The prompt rejection of transplanted allogeneic lymphocytes by rat NK cells in non-sensitized recipients (allogeneic lymphocyte cytotoxicity or ALC) is determined by MHC genes as well as by genes located in the NK complex. The same genetic control is found when NK alloreactivity is measured by an in vitro assay, and we have employed this assay to delineate the specificity of NK cells for the MHC. The MHC of the rat, RT1, contains class I genes situated on either side of the class II/class III region. The majority of these class I genes are located in the RT1.C region and expressed class I products usually behave as non-classical (class Ib) molecules. They do not serve as restriction elements for the vast majority of conventional α/β T-cells, in contrast to those class I molecules encoded by one or more loci in the classical (class Ia) region, RT1.A. However, NK cells appear to recognize the products of either class I region. Immunogenetic studies suggest that NK cells are inhibited by RT1.A molecules, whereas RT1.C region molecules may have a dual role in regulating NK cytolytic activity, i.e. they either inhibit or activate natural killing.
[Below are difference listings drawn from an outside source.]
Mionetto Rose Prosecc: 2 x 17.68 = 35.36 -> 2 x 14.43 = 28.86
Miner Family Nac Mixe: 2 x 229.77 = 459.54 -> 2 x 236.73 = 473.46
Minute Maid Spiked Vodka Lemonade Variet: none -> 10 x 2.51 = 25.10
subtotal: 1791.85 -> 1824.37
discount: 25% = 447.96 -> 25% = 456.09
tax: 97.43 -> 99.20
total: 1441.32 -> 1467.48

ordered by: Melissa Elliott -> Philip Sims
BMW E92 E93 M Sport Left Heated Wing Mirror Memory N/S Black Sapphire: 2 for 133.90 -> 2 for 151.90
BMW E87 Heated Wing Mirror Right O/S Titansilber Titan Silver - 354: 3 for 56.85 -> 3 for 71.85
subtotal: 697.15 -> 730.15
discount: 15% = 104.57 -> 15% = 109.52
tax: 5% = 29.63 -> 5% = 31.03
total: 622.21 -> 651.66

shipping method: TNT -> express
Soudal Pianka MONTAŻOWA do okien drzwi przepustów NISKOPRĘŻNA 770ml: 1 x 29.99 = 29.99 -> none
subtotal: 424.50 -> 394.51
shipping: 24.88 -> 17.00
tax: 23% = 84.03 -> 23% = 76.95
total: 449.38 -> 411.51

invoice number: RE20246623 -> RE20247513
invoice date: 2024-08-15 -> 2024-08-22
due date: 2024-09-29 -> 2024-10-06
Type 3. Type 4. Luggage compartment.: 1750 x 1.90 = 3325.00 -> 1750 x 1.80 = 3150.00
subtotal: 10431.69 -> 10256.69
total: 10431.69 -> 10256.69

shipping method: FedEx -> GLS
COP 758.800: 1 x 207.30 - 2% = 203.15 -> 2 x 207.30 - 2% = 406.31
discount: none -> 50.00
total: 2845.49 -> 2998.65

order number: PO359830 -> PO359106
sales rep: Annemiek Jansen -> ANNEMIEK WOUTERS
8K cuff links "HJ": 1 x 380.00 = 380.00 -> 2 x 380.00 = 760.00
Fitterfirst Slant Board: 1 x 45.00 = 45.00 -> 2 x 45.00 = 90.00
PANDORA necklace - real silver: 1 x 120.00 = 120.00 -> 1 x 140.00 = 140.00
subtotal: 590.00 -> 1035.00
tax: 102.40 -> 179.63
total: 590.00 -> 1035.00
Based on these premises, a model is proposed in which identification of a target as self or non-self depends on different receptors for class I in single NK cells, interpreting coincident positive and negative signals from the various target class I molecules. The putative role of peptides presented by class I, the biological implications, and the evolution of the NK receptors and their ligands are discussed.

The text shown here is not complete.